*** RECORDS PROVIDED ***
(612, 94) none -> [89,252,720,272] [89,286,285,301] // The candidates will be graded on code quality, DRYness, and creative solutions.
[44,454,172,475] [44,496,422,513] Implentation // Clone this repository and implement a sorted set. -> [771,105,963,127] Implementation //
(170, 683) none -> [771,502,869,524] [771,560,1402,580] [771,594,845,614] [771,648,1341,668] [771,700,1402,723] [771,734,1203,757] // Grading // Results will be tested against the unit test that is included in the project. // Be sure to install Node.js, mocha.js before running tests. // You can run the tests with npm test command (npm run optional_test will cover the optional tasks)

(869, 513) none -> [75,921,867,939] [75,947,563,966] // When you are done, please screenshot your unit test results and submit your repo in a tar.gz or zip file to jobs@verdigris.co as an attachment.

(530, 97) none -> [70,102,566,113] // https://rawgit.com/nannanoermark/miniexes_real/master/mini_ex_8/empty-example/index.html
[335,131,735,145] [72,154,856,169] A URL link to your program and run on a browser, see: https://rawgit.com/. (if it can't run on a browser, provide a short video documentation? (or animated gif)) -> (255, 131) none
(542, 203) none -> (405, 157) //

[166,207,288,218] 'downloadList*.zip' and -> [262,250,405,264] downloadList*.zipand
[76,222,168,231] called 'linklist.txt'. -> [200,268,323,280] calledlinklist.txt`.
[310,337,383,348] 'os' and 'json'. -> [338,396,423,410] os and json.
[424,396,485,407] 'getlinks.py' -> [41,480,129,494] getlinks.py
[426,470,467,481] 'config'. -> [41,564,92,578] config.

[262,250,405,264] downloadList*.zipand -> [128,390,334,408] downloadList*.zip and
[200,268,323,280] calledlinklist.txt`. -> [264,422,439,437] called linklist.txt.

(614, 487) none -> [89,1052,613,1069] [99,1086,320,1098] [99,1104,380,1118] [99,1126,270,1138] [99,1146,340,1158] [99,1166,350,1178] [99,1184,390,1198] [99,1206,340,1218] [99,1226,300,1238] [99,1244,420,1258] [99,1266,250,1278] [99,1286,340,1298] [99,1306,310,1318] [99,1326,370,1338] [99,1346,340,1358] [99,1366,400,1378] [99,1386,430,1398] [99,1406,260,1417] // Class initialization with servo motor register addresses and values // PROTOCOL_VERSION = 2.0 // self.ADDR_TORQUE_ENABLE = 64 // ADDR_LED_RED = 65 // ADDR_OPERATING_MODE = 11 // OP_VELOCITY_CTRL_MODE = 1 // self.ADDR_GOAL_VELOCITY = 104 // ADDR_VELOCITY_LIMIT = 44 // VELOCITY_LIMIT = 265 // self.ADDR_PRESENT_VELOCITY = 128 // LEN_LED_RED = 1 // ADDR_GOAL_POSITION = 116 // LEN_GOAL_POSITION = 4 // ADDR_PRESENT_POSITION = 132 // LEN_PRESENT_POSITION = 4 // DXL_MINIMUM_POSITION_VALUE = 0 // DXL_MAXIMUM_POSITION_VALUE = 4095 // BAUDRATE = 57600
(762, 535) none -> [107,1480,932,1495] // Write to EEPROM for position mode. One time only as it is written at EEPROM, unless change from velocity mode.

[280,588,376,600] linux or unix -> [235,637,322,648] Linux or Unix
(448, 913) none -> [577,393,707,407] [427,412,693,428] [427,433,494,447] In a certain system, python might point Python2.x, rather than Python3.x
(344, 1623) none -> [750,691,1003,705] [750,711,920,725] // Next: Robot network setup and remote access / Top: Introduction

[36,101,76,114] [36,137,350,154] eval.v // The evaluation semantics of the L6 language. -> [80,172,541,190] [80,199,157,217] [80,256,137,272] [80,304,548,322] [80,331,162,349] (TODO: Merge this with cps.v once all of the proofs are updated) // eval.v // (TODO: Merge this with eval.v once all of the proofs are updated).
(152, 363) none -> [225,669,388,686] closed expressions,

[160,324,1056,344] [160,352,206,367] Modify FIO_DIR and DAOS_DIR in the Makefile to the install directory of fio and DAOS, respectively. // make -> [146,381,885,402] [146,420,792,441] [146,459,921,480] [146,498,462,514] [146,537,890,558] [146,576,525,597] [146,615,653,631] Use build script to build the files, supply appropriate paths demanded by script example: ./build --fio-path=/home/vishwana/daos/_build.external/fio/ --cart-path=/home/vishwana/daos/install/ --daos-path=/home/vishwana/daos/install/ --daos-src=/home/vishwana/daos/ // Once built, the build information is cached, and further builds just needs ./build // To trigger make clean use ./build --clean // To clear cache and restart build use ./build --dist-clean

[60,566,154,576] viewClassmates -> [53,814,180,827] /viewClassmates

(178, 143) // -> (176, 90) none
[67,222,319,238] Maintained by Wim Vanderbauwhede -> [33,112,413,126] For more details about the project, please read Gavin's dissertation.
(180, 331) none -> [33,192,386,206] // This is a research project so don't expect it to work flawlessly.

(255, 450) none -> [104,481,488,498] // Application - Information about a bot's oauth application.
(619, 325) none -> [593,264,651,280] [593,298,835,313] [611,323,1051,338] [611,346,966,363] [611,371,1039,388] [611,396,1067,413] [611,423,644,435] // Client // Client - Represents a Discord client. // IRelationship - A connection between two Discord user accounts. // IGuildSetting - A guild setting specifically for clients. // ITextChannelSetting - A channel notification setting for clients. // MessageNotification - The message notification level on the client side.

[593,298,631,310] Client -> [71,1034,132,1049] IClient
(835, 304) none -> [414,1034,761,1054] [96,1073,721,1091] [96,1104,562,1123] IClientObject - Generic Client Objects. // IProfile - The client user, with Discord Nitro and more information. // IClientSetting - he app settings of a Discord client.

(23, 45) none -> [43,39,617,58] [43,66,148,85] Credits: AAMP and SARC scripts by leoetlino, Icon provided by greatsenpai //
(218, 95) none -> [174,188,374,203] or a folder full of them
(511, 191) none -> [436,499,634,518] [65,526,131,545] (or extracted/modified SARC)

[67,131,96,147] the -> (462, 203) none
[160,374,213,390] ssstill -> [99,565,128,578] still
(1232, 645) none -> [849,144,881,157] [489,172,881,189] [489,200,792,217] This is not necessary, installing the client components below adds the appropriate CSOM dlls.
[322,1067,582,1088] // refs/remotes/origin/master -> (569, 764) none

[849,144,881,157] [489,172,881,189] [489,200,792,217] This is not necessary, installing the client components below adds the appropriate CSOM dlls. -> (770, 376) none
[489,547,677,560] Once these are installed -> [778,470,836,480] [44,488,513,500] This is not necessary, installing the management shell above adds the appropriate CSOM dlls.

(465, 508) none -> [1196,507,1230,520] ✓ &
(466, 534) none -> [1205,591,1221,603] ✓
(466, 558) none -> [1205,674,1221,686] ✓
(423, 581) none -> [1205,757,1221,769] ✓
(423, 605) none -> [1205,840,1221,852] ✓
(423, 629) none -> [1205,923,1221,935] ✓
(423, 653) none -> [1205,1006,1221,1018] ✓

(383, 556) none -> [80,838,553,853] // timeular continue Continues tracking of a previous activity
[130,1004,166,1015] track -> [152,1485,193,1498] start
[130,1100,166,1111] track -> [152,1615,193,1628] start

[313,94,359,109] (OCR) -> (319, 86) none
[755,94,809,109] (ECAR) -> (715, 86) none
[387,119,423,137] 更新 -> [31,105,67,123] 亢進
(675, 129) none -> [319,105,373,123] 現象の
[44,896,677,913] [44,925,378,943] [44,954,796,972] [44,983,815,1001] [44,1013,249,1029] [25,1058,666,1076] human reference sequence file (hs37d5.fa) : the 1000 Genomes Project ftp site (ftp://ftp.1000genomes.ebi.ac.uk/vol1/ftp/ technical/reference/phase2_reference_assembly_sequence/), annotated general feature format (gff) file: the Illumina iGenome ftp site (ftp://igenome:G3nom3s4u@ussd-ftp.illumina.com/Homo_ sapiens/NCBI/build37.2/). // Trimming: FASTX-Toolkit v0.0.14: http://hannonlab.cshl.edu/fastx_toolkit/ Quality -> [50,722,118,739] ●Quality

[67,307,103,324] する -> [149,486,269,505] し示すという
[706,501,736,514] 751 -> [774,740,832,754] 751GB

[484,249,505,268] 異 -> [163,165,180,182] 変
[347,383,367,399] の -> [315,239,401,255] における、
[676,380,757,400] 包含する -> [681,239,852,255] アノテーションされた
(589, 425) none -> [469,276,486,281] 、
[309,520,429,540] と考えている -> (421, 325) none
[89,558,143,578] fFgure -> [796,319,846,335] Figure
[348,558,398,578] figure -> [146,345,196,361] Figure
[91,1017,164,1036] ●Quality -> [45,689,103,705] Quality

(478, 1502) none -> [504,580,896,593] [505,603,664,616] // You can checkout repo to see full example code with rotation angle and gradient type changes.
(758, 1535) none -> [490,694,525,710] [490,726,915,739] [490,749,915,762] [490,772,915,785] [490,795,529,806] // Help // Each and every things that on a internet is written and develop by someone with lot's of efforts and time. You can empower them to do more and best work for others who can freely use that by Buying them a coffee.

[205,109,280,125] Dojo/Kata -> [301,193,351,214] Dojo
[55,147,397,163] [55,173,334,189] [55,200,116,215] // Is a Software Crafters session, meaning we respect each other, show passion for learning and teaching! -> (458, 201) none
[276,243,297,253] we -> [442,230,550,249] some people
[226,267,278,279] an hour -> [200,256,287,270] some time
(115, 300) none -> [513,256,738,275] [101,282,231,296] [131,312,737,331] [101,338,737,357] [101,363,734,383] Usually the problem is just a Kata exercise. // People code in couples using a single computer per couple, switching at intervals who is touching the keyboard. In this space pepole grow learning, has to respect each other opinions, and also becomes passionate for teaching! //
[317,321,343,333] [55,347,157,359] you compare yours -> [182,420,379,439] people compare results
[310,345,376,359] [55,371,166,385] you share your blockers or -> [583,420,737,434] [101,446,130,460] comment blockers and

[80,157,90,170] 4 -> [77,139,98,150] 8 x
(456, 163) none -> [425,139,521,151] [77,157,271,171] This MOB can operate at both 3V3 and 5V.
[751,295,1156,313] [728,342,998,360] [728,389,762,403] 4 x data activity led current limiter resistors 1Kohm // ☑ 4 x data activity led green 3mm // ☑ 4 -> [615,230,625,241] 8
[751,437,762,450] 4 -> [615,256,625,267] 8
*** End of RECORDS PROVIDED ***
• REQUIRED ACTION:
All that is wanted is an exact copy of the lines above from the one with "[424,396,485,407] 'getlinks.py' ->" through the one with "[262,250,405,264] downloadList*.zipand ->", with both ends included.

• ANSWER FOR THE TASK:
[424,396,485,407] 'getlinks.py' -> [41,480,129,494] getlinks.py
[426,470,467,481] 'config'. -> [41,564,92,578] config.

[262,250,405,264] downloadList*.zipand -> [128,390,334,408] downloadList*.zip and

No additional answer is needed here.